J’exposai tout ceci au jeune ecclésiastique, qui en fut grandement pénétré, et me dit : — « Eh bien, n’avais-je pas prédit qu’une fois que cet homme serait converti, il nous prêcherait touts ? En vérité, sir, je vous le déclare, si cet homme devient un vrai pénitent, on n’aura pas besoin de moi ici ; il fera des Chrétiens de touts les habitants de l’île. » — M’étant un peu remis de mon émotion, je renouai conversation avec Will Atkins.

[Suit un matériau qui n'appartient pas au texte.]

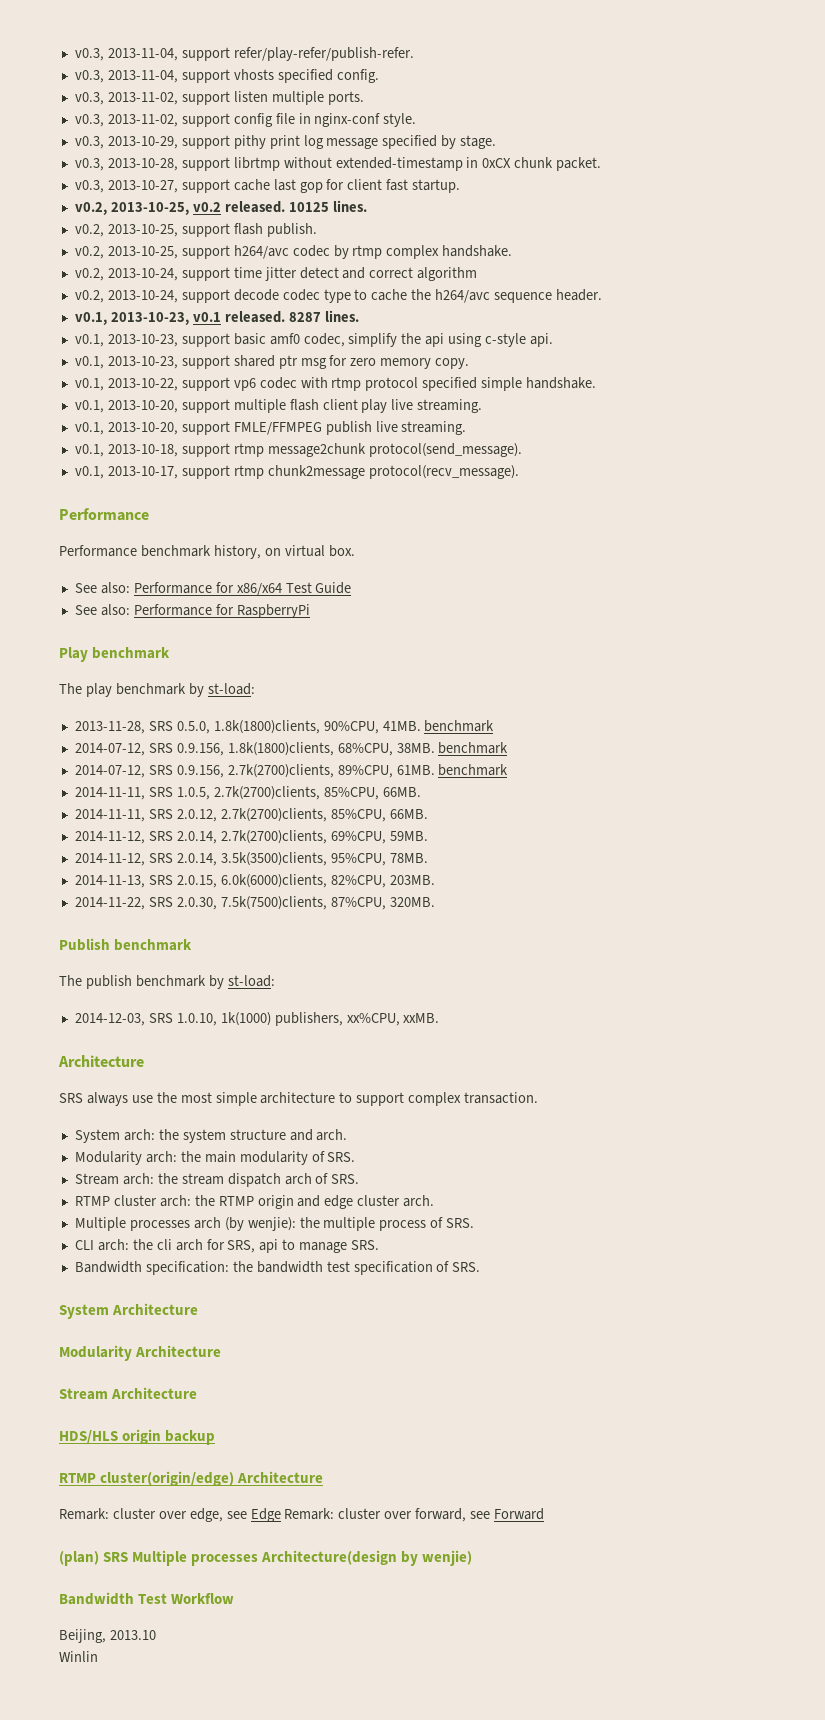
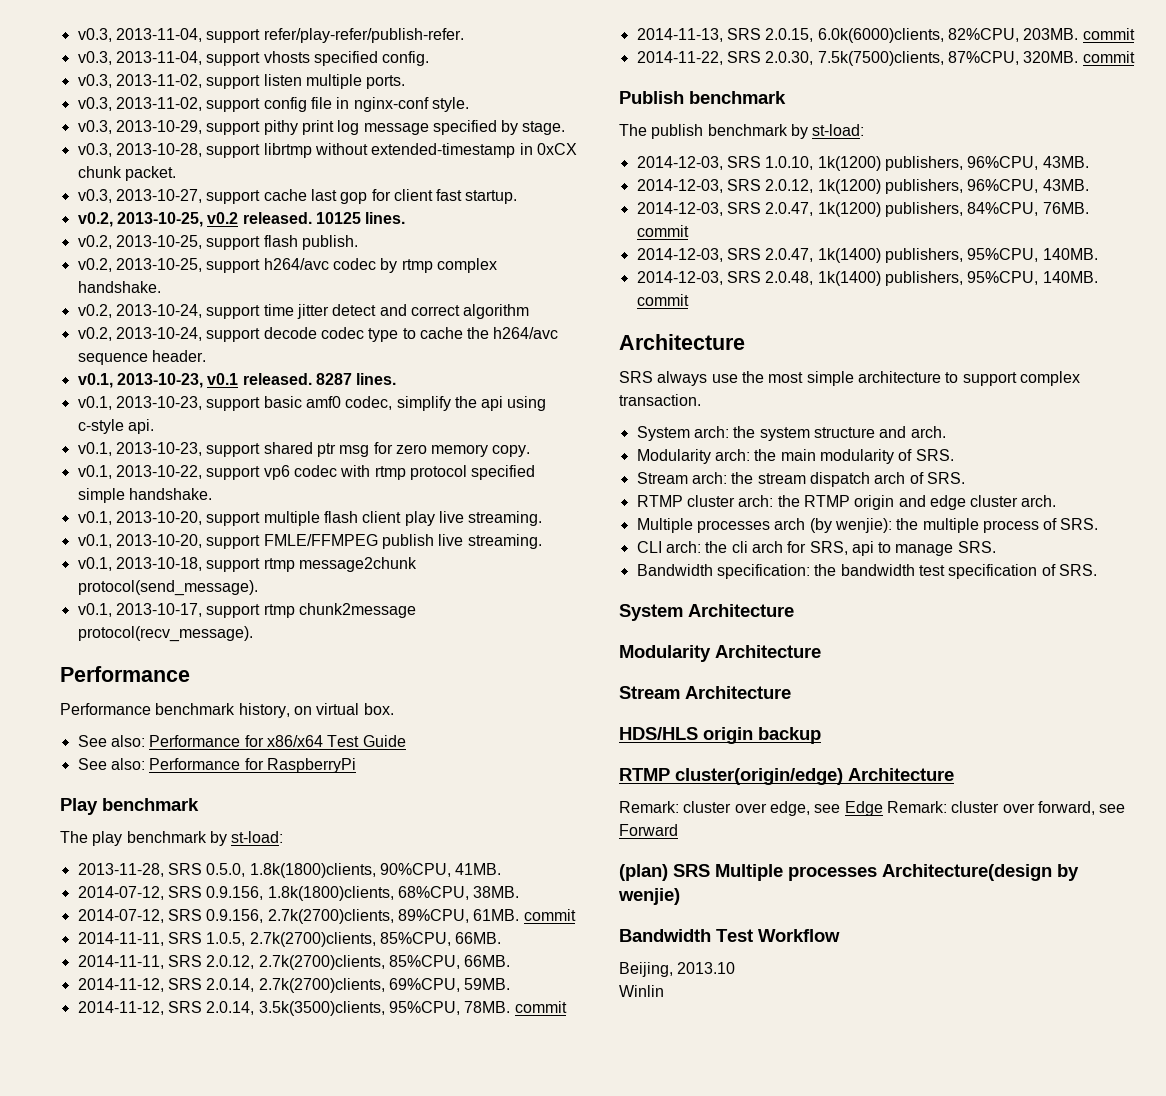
[424,720,495,732] benchmark -> (502, 869) none
[438,742,509,754] benchmark -> (520, 892) none
[438,764,509,776] benchmark -> [523,909,576,921] commit
(428, 858) none -> [514,1001,567,1013] commit
(435, 880) none -> [1082,28,1135,40] commit
(435, 902) none -> [1082,51,1135,63] commit
[220,1012,440,1026] 1k(1000) publishers, xx%CPU, xxMB. -> [817,156,1089,171] [636,179,1089,194] [636,202,1089,217] [636,225,689,237] [636,248,1098,263] [636,271,1098,286] [636,294,689,306] 1k(1200) publishers, 96%CPU, 43MB. // 2014-12-03, SRS 2.0.12, 1k(1200) publishers, 96%CPU, 43MB. // 2014-12-03, SRS 2.0.47, 1k(1200) publishers, 84%CPU, 76MB. commit // 2014-12-03, SRS 2.0.47, 1k(1400) publishers, 95%CPU, 140MB. // 2014-12-03, SRS 2.0.48, 1k(1400) publishers, 95%CPU, 140MB. commit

« Mais Will, dis-je, d’où vient que le sentiment de ces fautes vous touche précisément à cette heure ? »

William Atkins. — Sir, vous m’avez mis à une œuvre qui m’a transpercé l’âme. J’ai parlé à ma femme de Dieu et de religion, à dessein, selon vos vues, de la faire chrétienne, et elle m’a prêché, elle-même, un sermon tel que je ne l’oublierai de ma vie.

Robinson Crusoé. — Non, non, ce n’est pas votre femme qui vous a prêché ; mais lorsque vous la pressiez de vos arguments religieux, votre conscience les rétorquait contre vous.

W. A. — Oh ! oui, sir, et d’une telle force que je n’eusse pu y résister.